Global car markets that have been offsetting Europe’s faltering new cars sales are beginning to suffer in the wake of the global financial slump.
Concerns are growing about slowing sales in the previously flourishing Russian car market, where the economy had been buoyed by the high cost of oil.
Russian new car sales for August went up by only six per cent, compared with 22 per cent the previous month.
It’s sparked fears that the market there is beginning to saturate, although some analysts argue that the Georgia crisis could have caused the slow down.
Many global car-makers are banking on Russia for sales, with some manufacturers about to launch specific models aimed to appeal to buyers there. Mitsubishi, for example, recently revealed a new Pajero Sport (pictured) at the Moscow motor show; it's an SUV that's unlikely to come to Europe or America. Luxury marques like BMW and Mercedes had also been selling strongly in Russia.
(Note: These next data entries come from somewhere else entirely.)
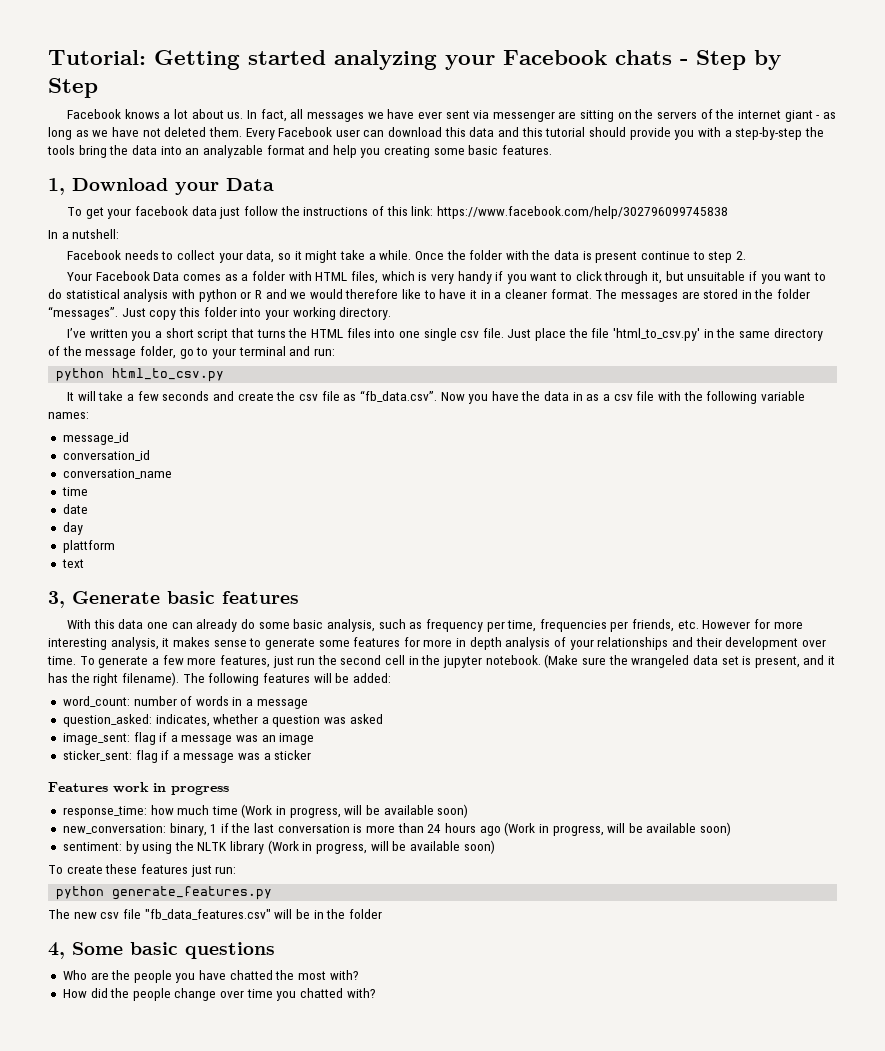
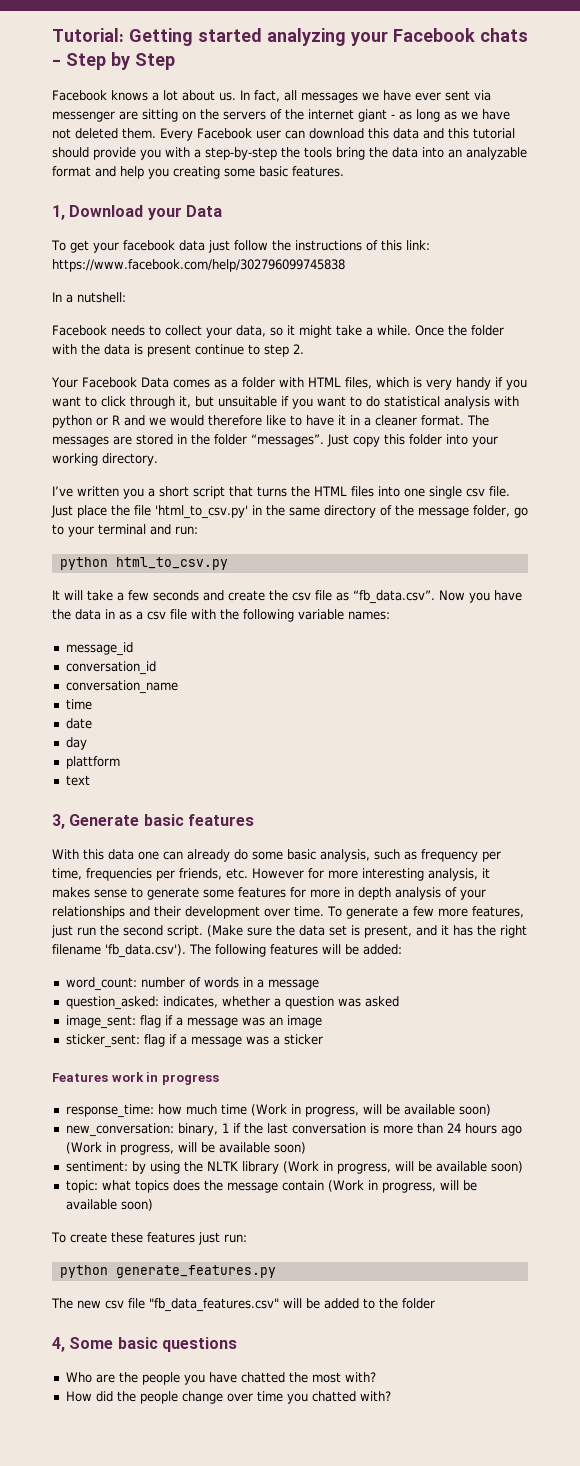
[385,655,541,668] cell in the jupyter notebook. -> [167,925,203,938] script.
[631,655,690,668] wrangeled -> (295, 930) none
[121,672,179,686] filename). -> [52,944,186,958] filename 'fb_data.csv').
(495, 847) none -> [65,1180,477,1193] [65,1199,153,1211] // topic: what topics does the message contain (Work in progress, will be available soon)
[313,910,324,919] in -> [324,1298,375,1309] added to

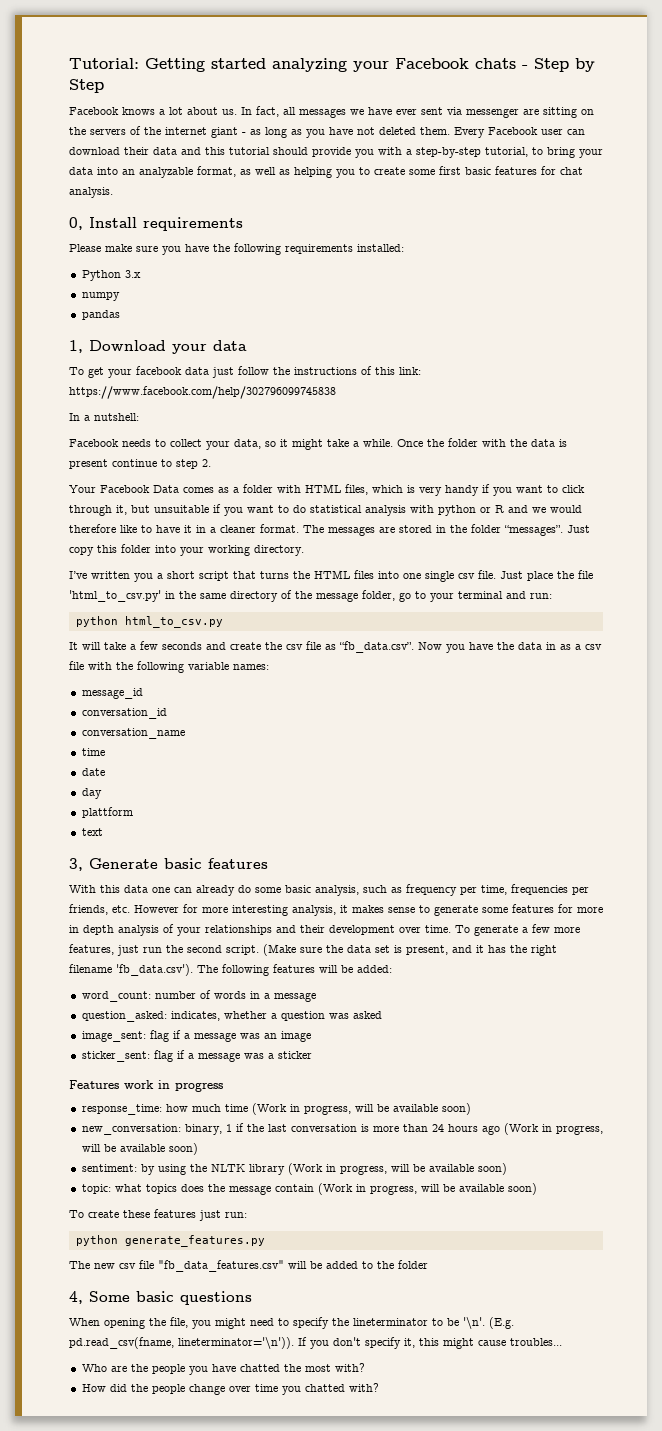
[461,111,478,120] we -> [306,129,325,138] you
[367,128,389,139] this -> [124,147,149,155] their
[281,147,527,160] [52,166,344,179] the tools bring the data into an analyzable format and help you creating some basic features. -> [485,147,603,158] [69,166,583,178] [69,187,113,198] [69,217,243,231] [69,243,404,255] [81,270,141,281] [81,292,120,301] [81,310,120,320] tutorial, to bring your data into an analyzable format, as well as helping you to create some first basic features for chat analysis. // 0, Install requirements // Please make sure you have the following requirements installed: // Python 3.x // numpy // pandas
[185,205,222,217] Data -> [213,340,247,351] data
(237, 1344) none -> [69,1317,514,1329] [69,1337,562,1349] // When opening the file, you might need to specify the lineterminator to be '\n'. (E.g. pd.read_csv(fname, lineterminator='\n')). If you don't specify it, this might cause troubles...

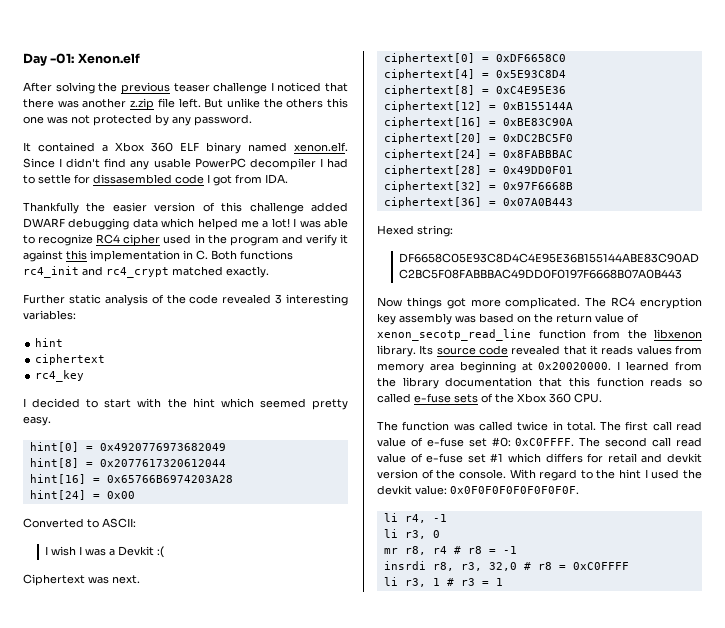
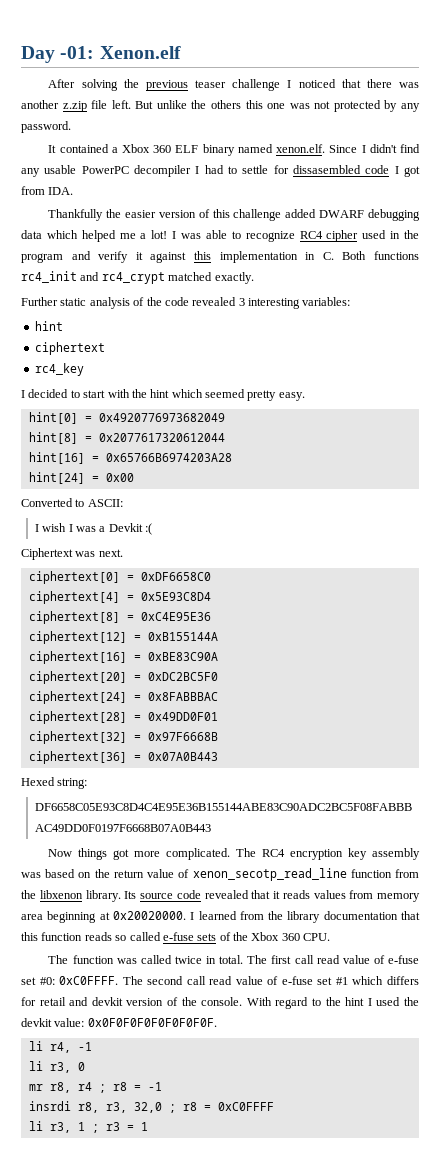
[453,546,461,554] # -> [98,1084,106,1093] ;
[523,562,531,570] # -> [168,1104,176,1113] ;
[446,578,454,586] # -> [91,1124,99,1133] ;

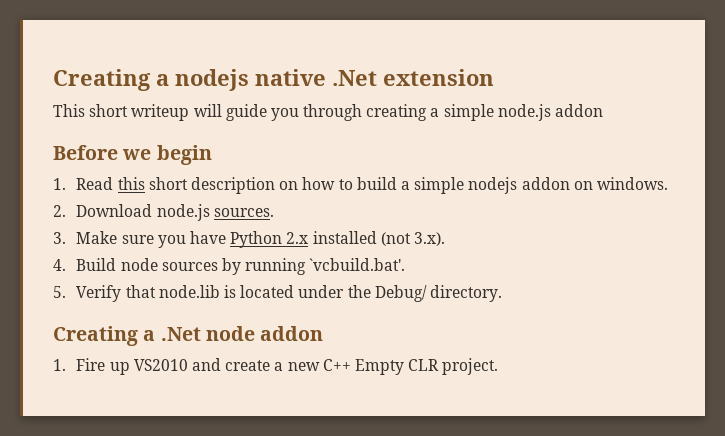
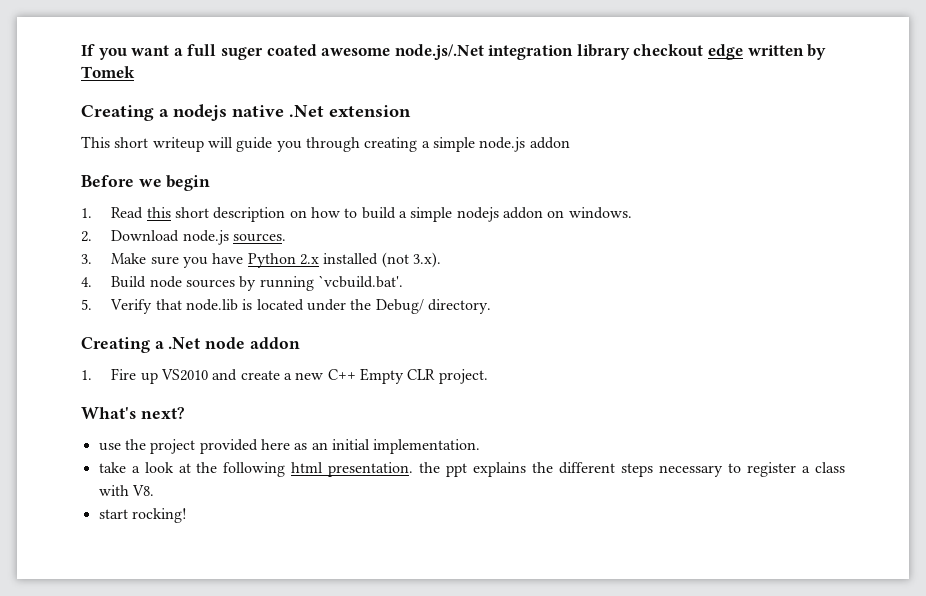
(53, 80) none -> [81,44,827,60] [81,66,135,78] If you want a full suger coated awesome node.js/.Net integration library checkout edge written by Tomek //
(499, 366) none -> [81,407,185,419] [98,439,481,454] [98,462,845,477] [98,485,154,496] [98,508,187,523] // What's next? // use the project provided here as an initial implementation. // take a look at the following html presentation. the ppt explains the different steps necessary to register a class with V8. // start rocking!

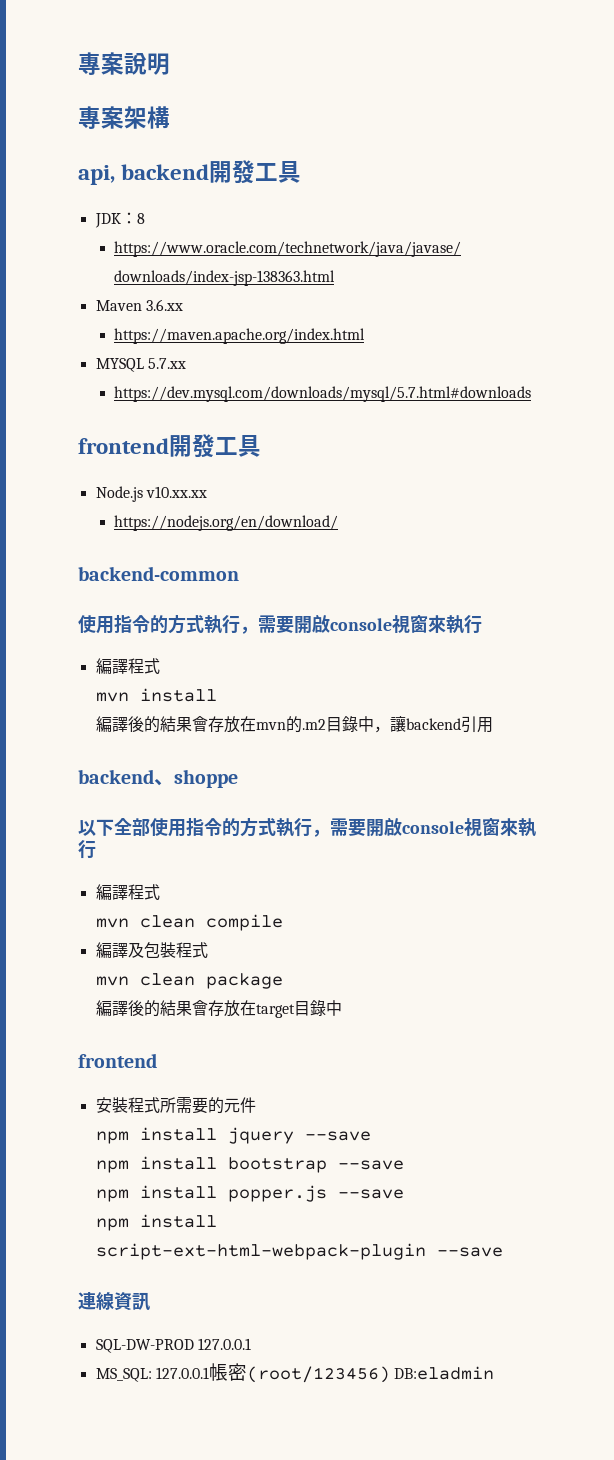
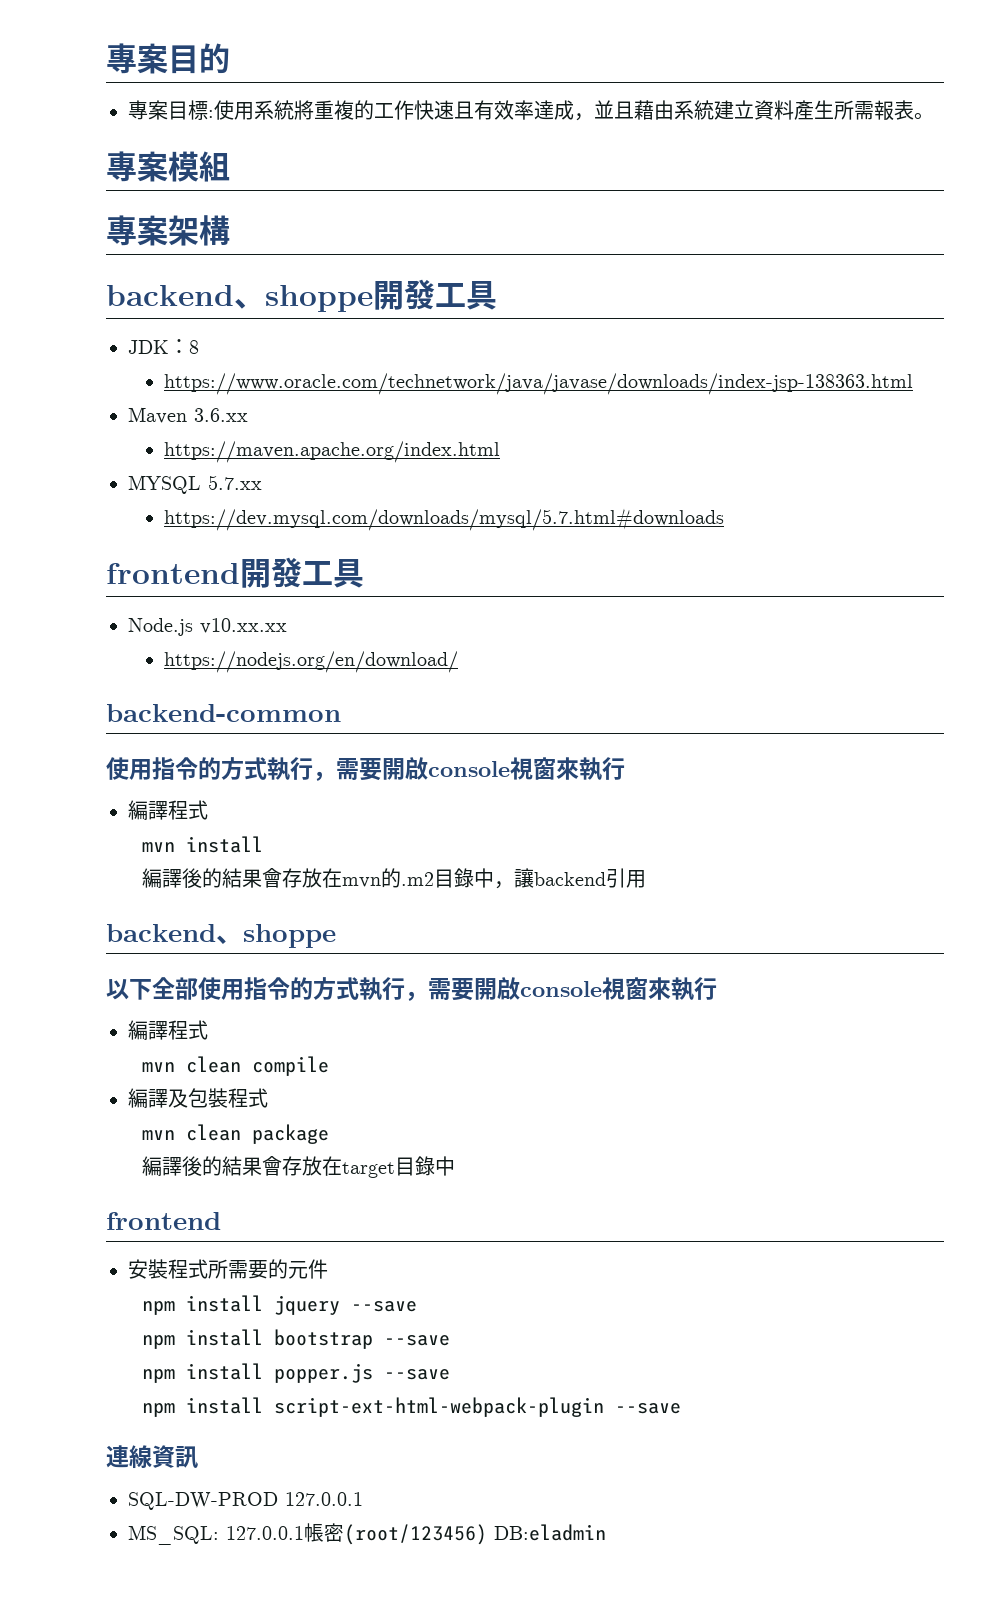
[78,52,170,75] 專案說明 -> [106,43,230,74] [128,100,934,121] [106,151,230,182] 專案目的 // 專案目標:使用系統將重複的工作快速且有效率達成，並且藉由系統建立資料產生所需報表。 // 專案模組
[78,164,210,185] api, backend -> [106,285,373,312] backend、shoppe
Meanwhile, in Japan, the domestic car market has reached its lowest sales point in 34 years. Overall car production in the country was down 11 percent in August.
Increasing fears over the global credit crunch and falling demand in the US were in part to blame.
But even Toyota reported a big fall in domestic sales, driven down by rising unemployment in Japan and high inflation rates. Nissan was the worse affected, with domestic sales slumping 5.3 percent in six months.
Demand is also slowing in developing markets like India and China.
The sales slow-down will come as a warning to global car-makers. Markets less affected by the European and US financial turbulence may not yield the extra sales that had been predicted.